Mickey Hart: RAMU
If you know only one thing about the Grateful Dead’s Mickey Hart, then it’s that he’s the mastermind behind the band’s divisive mid-set “Drums” and “Space.” And whether you love them or designate them as bathroom break time, it’s undeniable that Hart is an absolute joy to watch—he’s the twisted, mad scientist to Bill Kreutzman’s straight man. And on his latest solo release, RAMU, Hart’s created a deliciously meandering, melodic exploration, with a whole cast of more contemporary voices adding some ecstatically fun spice to the global drum experience. It’s like “Drums” and “Space” with an all-star backing band of internationals and aliens.
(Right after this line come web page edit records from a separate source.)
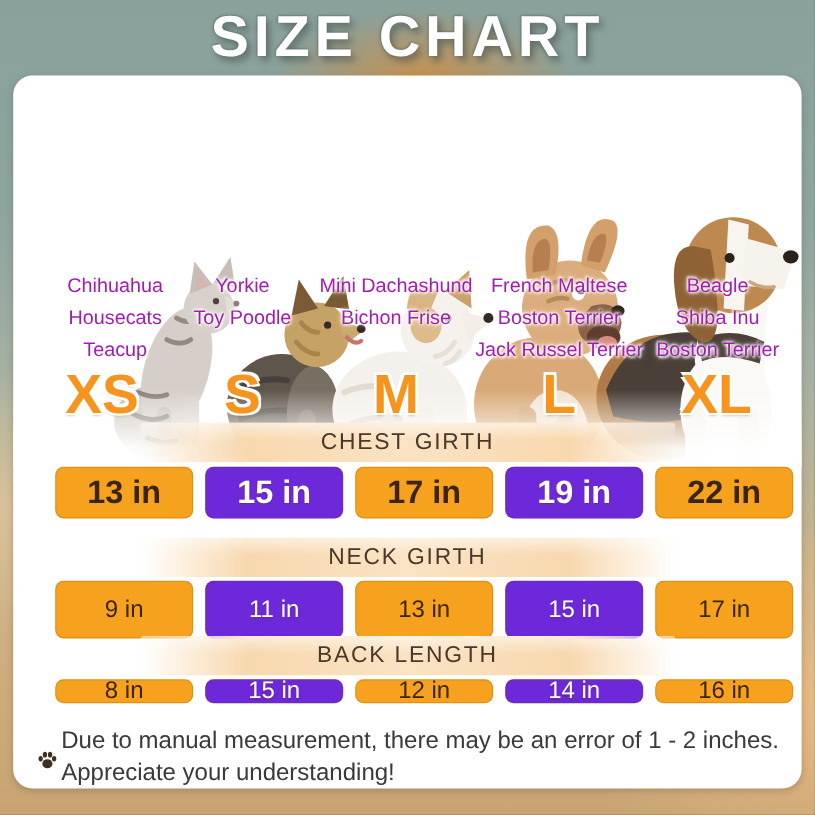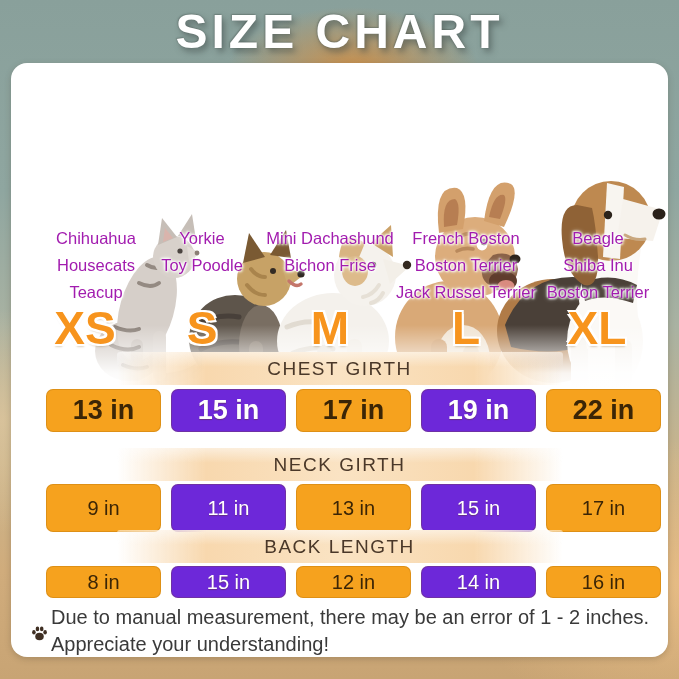"French Boston" span { text: Boston -> Maltese }
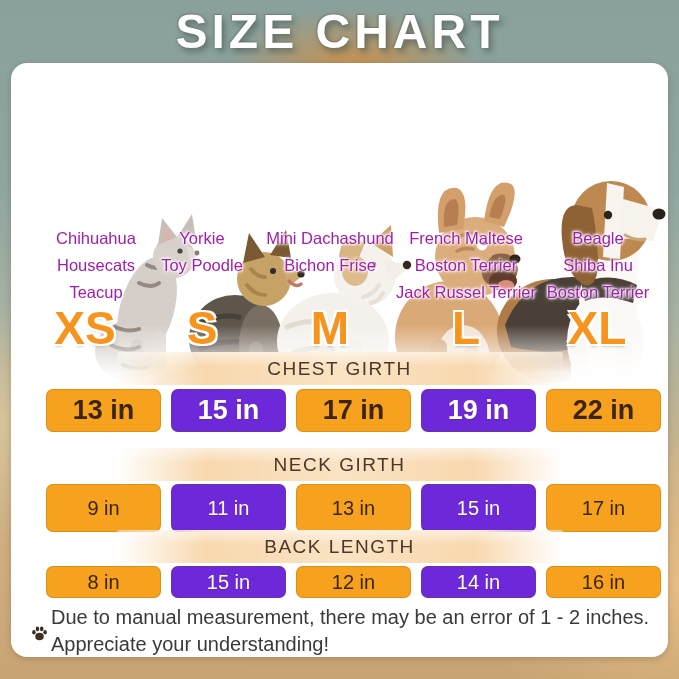"8 in" #row-back { height: 32px -> 20px }
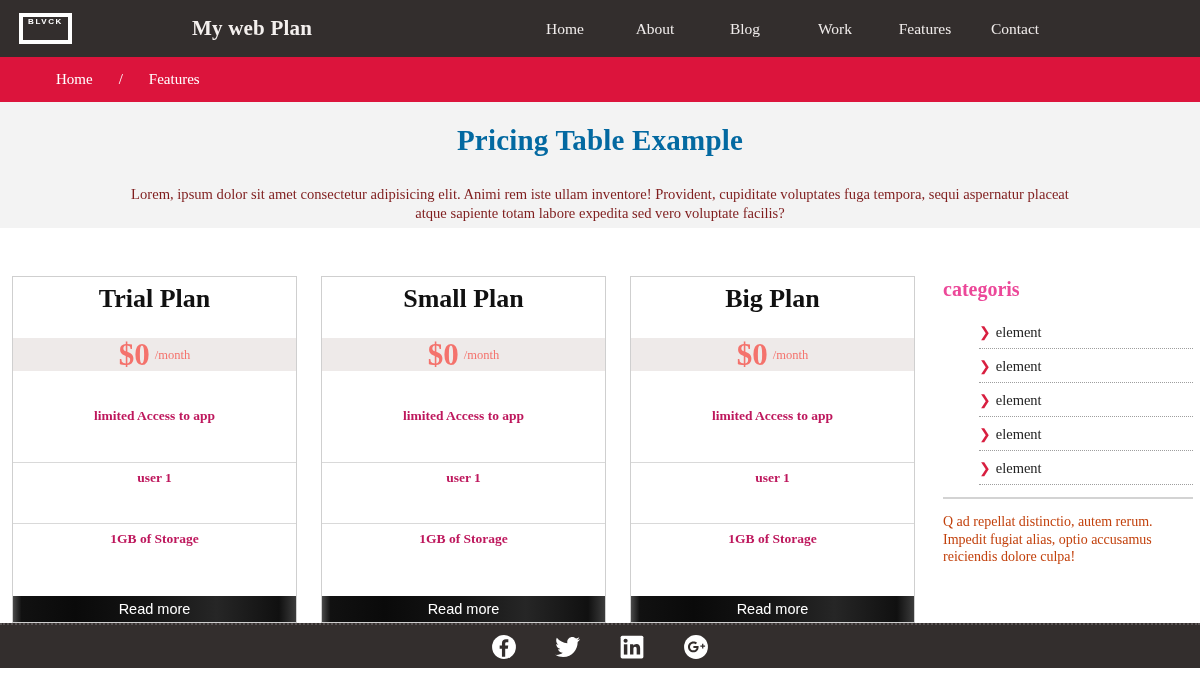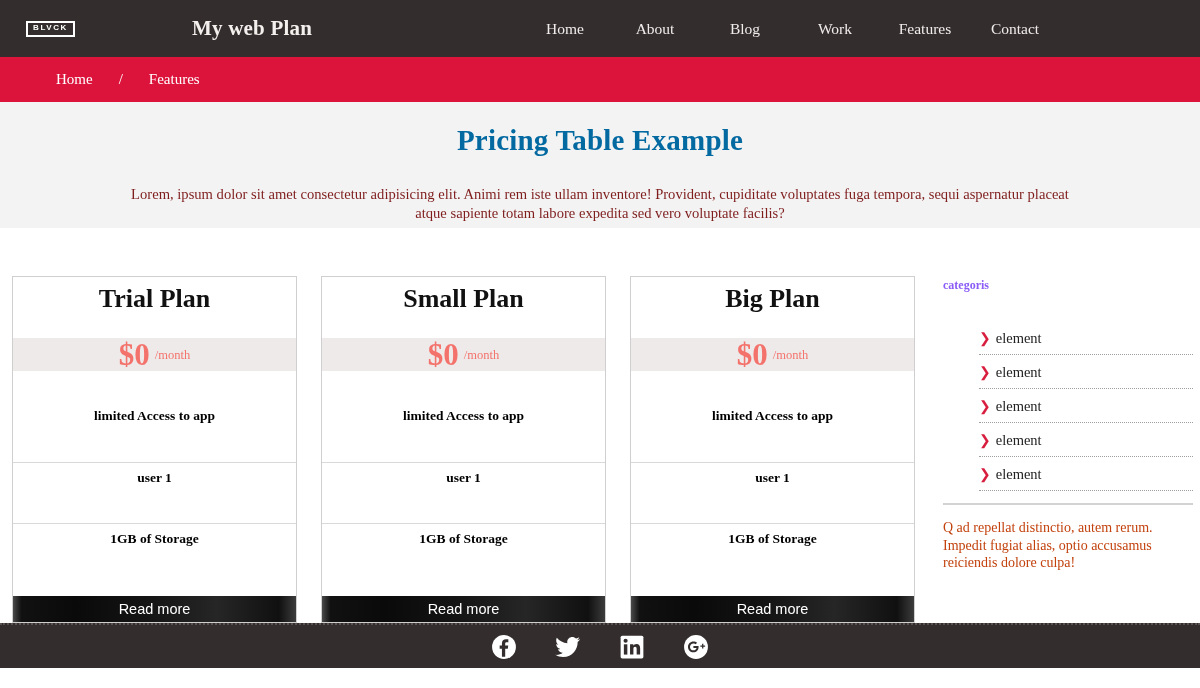"BLVCK" .brand-logo { border: 2px solid #ffffff -> 4px solid #ffffff; margin-left: 26px -> 19px; padding: 1px 5px 3px 5px -> 1px 5px 14px 5px }
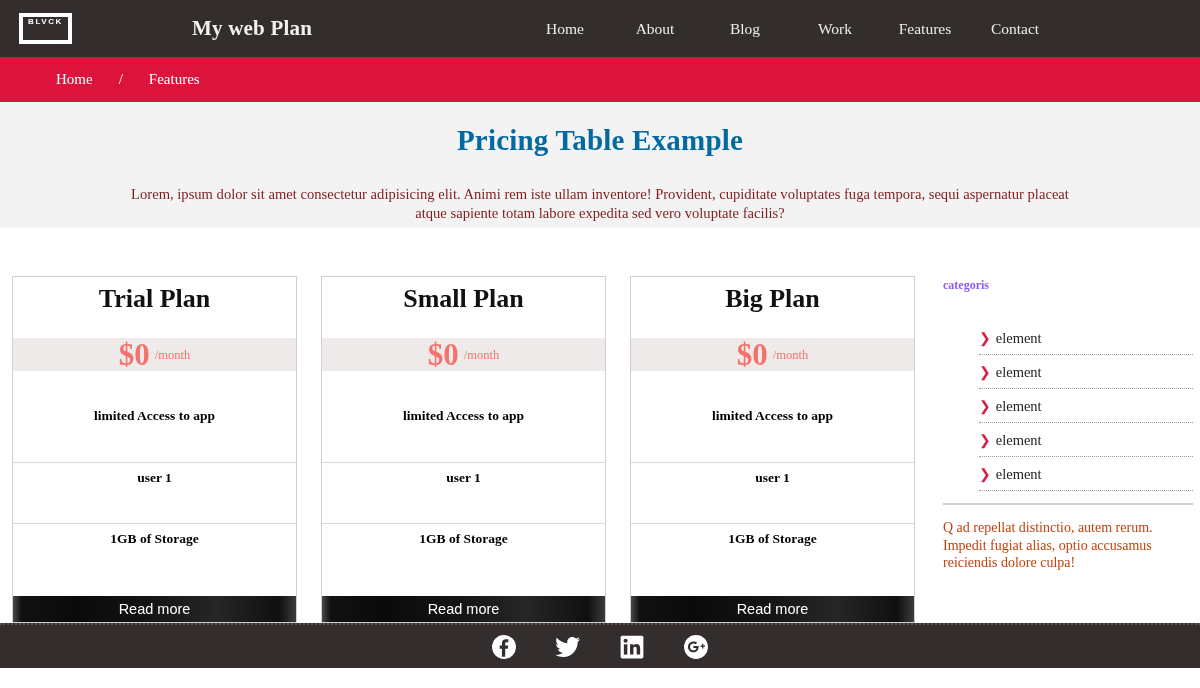"categoris" .sidebar-heading { color: #8b5cf6 -> #ec4899; font-size: 12px -> 20px; margin-bottom: 36px -> 22px }
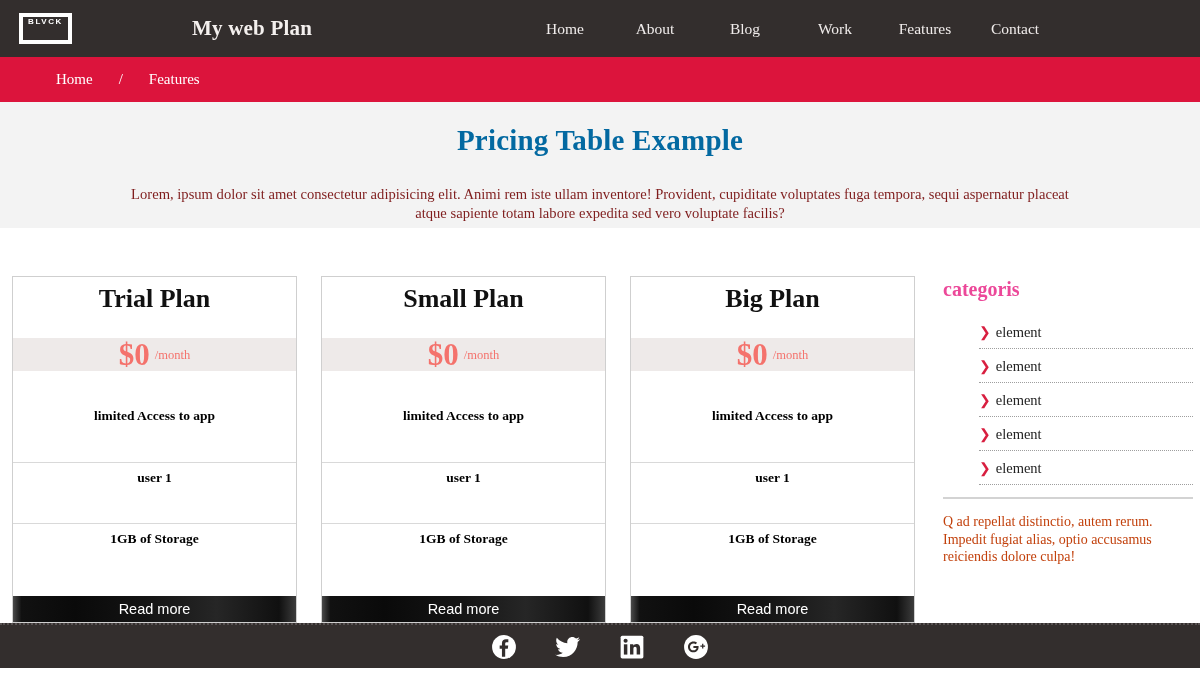"limited Access to app" .pcard-feature { color: #000000 -> #be185d }
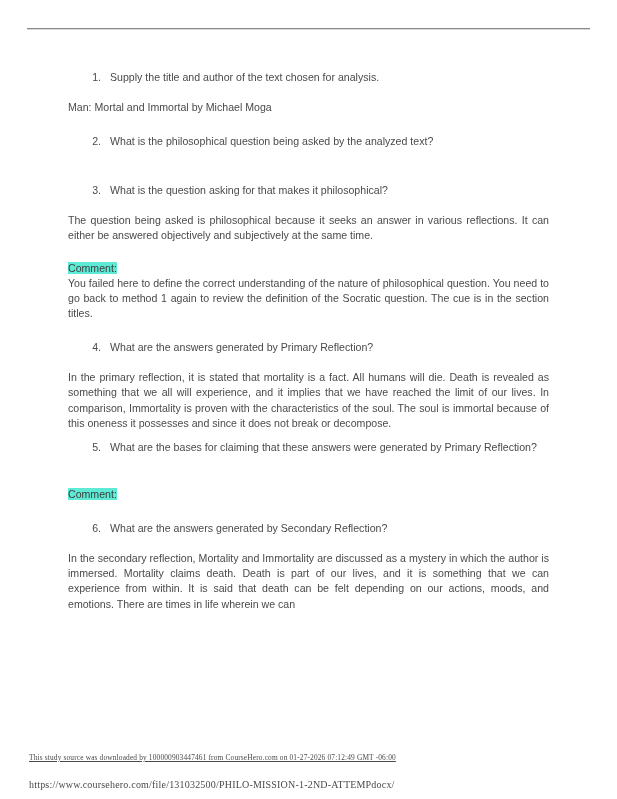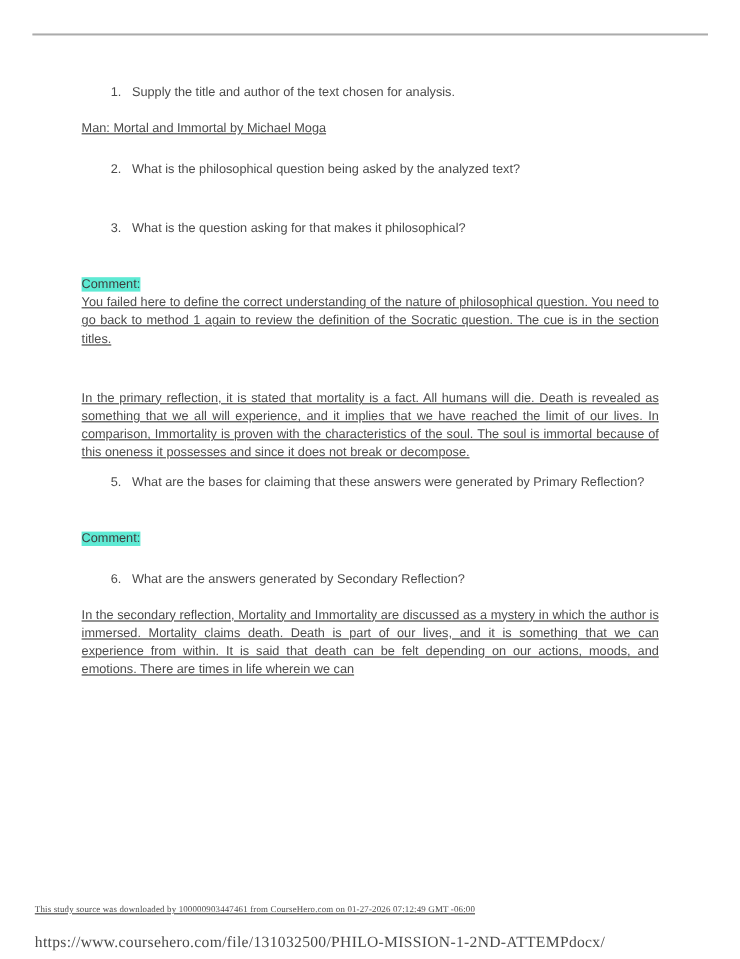"Man: Mortal and Immortal by" p.body { text-decoration: underline -> none }
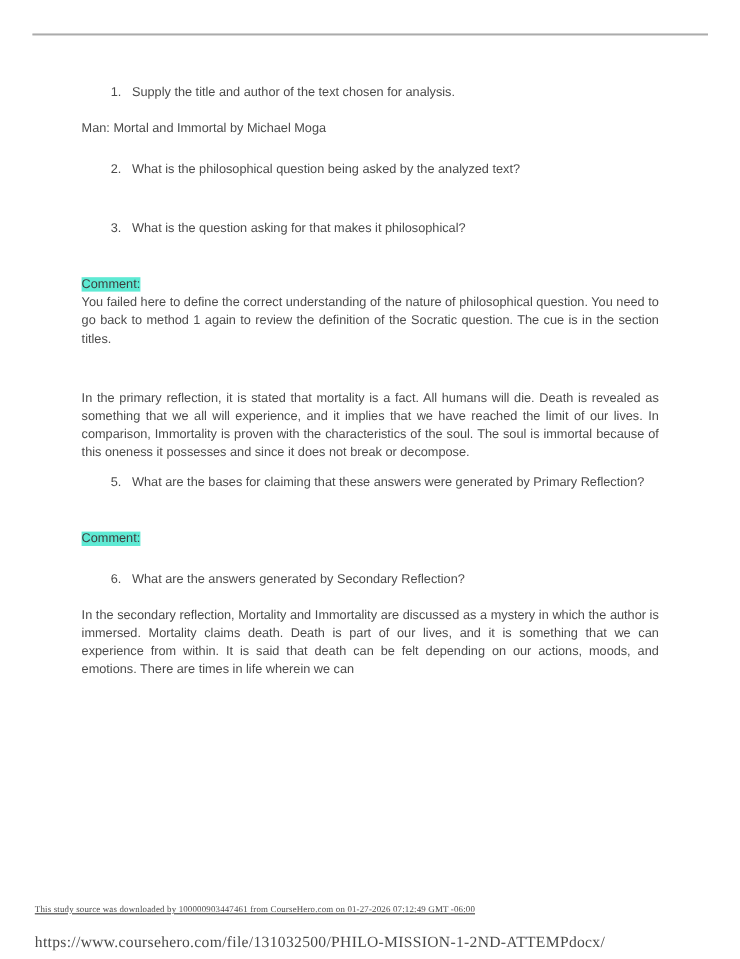"The question being asked is" p.body { html: none -> <p>The question being asked is philosophical because it seeks an answer in various reflections. It can either be answered objectively and subjectively at the same time.</p> }
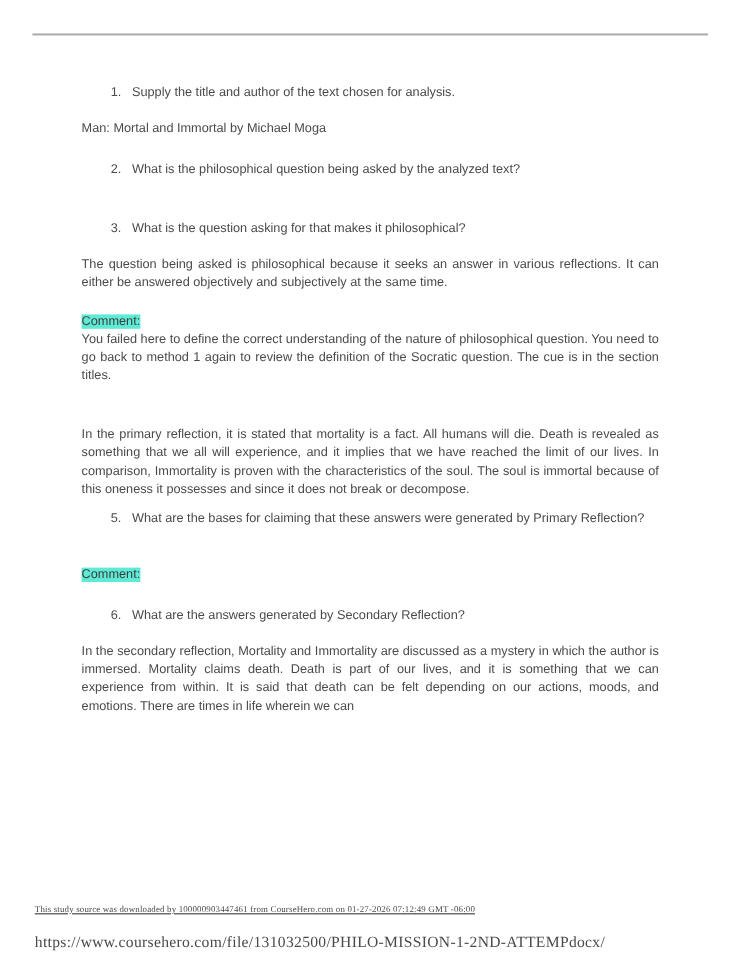"What are the answers generated by Primary" ol.qlist { html: none -> <ol> <li> <span>What are the answers generated by Primary Reflection?</span> </li> </ol> }
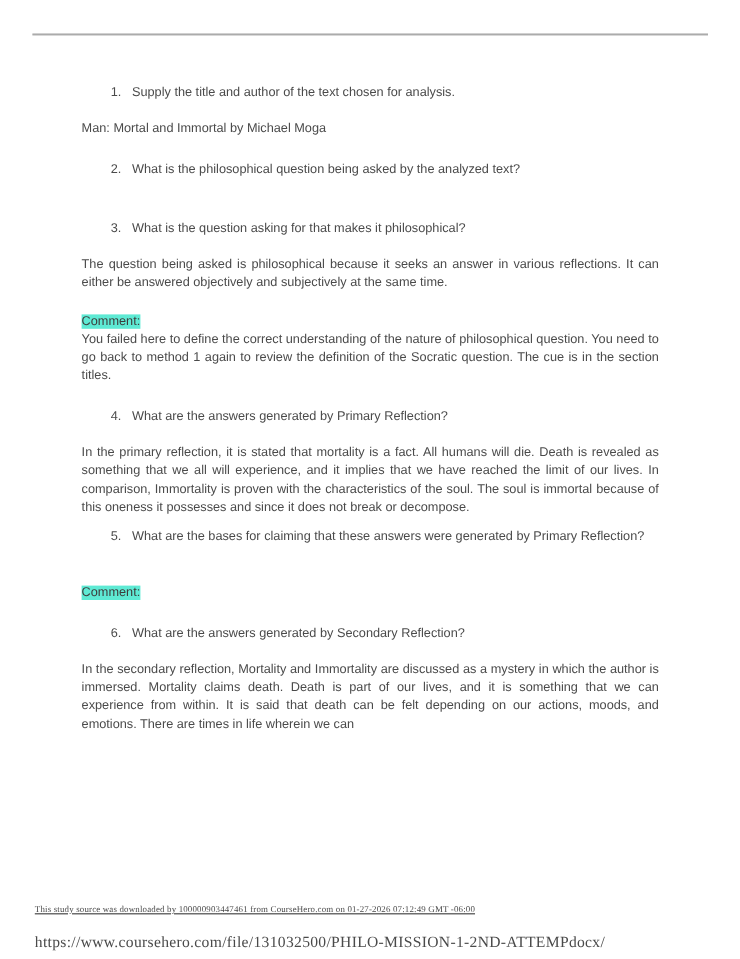"https://www.coursehero.com/file/13103250" .footer-url { font-size: 13px -> 10px }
RAMU is short for Random Access Musical Universe—the enormous collection of sound samples Hart has amassed over the decades. The percussionist has loaded this database to an actual rhythm machine, and its neon colors are all over these songs, from squelching synthesizers to found sounds, instruments from across the globe and, apparently, the sonification of brain cells. As far as album stories go, it’s hefty. Thankfully, this 12-song collection is total, free-wheeling fun—all lunging rhythms, slithering jazz, bubbling beats, stacked vocals, and foggy atmospherics.
The Michal Menert co-produced set features Zakir Hussain on tabla, Oteil Burbridge on bass, and Steve Kimock on guitar. Hart is perfectly matched with Animal Collective’s Avey Tare, whose ethereal voice lends a wobbling lift-off to the echoing electronics and chugging low-end of “Wayward Son.” On the very next track, Tarriona “Tank” Ball of New Orleans funk newcomers Tank and the Bangas rips into Hart’s see-saw rhythm with a vicious, rapped Trump diatribe. And on “Wine Wine Wine,” Hart pairs an Alan Lomax field recordings with gorgeous, aqueous saxophone. It’s a weird moment, but a wonderful one. Stick around for “Drums” and “Space.” You won’t be disappointed.